** Opening Data provided block **

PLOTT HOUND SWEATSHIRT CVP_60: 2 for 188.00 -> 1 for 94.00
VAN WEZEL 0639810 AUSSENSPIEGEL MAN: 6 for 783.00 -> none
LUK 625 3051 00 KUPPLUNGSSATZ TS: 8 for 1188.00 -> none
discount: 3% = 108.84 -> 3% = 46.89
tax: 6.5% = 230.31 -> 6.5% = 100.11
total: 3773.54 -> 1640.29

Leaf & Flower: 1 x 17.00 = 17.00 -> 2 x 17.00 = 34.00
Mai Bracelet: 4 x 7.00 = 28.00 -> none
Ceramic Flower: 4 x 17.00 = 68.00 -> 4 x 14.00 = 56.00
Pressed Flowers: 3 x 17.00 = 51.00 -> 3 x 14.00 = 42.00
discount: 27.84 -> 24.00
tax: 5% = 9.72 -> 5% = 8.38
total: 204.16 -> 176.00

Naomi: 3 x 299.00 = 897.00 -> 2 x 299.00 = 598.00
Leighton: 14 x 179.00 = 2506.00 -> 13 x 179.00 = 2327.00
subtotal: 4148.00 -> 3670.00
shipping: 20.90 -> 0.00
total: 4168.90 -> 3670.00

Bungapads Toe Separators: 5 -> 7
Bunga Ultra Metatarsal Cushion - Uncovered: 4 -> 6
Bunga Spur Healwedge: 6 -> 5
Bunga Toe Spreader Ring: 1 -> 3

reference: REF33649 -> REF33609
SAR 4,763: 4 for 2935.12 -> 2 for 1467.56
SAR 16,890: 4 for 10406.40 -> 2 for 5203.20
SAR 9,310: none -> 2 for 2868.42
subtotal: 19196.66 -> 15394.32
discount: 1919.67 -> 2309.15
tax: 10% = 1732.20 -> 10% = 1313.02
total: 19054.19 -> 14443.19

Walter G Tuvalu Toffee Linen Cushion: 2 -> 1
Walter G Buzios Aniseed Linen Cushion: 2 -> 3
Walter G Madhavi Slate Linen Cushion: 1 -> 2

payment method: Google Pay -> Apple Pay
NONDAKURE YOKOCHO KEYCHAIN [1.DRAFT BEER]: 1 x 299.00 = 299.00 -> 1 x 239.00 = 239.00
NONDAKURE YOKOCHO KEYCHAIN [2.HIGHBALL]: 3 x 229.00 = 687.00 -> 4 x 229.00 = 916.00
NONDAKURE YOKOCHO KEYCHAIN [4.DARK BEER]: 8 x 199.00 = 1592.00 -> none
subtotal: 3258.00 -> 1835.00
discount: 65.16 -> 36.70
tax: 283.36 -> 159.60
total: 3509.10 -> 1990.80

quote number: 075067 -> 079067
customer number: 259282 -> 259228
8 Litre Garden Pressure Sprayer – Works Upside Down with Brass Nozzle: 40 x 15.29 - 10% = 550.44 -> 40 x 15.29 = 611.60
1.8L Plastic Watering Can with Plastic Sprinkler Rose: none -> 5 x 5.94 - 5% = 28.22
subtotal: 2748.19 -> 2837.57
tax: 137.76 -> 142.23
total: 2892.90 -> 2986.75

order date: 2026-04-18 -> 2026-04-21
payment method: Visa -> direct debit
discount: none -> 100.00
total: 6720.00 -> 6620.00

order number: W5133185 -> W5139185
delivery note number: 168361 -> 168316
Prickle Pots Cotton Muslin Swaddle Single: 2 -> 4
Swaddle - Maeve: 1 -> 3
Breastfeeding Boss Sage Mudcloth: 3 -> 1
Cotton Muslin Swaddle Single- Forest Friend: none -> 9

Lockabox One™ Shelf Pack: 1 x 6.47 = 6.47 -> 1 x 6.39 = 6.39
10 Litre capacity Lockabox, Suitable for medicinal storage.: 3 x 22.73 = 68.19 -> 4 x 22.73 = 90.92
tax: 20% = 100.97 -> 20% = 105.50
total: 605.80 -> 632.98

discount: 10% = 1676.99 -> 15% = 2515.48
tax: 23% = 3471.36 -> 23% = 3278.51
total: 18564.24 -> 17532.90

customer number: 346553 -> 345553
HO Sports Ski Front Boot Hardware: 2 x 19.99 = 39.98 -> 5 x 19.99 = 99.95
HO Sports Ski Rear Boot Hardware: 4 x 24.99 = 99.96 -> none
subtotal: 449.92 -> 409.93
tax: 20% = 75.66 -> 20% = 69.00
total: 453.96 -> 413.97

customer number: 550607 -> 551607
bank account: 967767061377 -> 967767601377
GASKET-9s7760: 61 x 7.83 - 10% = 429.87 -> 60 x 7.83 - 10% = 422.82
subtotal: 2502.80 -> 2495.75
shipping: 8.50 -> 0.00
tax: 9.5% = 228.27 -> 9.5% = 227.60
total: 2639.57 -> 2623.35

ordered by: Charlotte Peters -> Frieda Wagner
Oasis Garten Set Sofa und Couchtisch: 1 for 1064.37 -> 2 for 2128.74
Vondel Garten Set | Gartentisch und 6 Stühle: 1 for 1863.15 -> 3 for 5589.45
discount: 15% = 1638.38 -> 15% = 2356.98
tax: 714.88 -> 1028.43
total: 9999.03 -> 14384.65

** Closing Data provided block **

● **Work task**:
The expected output is the lines from the one with "total: 2639.57 -> 2623.35" through the end of the data, exactly as written and nothing more.

● **Solution to this problem**:
total: 2639.57 -> 2623.35

ordered by: Charlotte Peters -> Frieda Wagner
Oasis Garten Set Sofa und Couchtisch: 1 for 1064.37 -> 2 for 2128.74
Vondel Garten Set | Gartentisch und 6 Stühle: 1 for 1863.15 -> 3 for 5589.45
discount: 15% = 1638.38 -> 15% = 2356.98
tax: 714.88 -> 1028.43
total: 9999.03 -> 14384.65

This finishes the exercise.